[[ Records for this exercise open ]]

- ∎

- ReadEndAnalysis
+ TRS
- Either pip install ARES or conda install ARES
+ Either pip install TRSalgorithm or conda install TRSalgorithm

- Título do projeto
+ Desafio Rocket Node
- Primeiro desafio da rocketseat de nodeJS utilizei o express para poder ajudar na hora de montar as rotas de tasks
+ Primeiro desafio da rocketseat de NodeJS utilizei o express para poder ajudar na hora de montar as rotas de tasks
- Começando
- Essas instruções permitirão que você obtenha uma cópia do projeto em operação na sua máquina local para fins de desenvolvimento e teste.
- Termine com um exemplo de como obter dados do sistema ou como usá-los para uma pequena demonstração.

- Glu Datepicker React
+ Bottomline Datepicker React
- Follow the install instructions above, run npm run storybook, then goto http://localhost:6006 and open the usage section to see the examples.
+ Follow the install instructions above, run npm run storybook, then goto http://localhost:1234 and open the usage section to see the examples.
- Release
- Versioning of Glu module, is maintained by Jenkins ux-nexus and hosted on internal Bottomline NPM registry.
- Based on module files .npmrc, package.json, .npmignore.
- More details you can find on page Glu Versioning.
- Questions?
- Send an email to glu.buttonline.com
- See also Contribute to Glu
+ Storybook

[[ Records for this exercise closed ]]

## How to complete this task:
Restate verbatim all lines from the start of the data through the line containing "- Essas instruções", with both ends kept.

## Expected answer:
- ∎

- ReadEndAnalysis
+ TRS
- Either pip install ARES or conda install ARES
+ Either pip install TRSalgorithm or conda install TRSalgorithm

- Título do projeto
+ Desafio Rocket Node
- Primeiro desafio da rocketseat de nodeJS utilizei o express para poder ajudar na hora de montar as rotas de tasks
+ Primeiro desafio da rocketseat de NodeJS utilizei o express para poder ajudar na hora de montar as rotas de tasks
- Começando
- Essas instruções permitirão que você obtenha uma cópia do projeto em operação na sua máquina local para fins de desenvolvimento e teste.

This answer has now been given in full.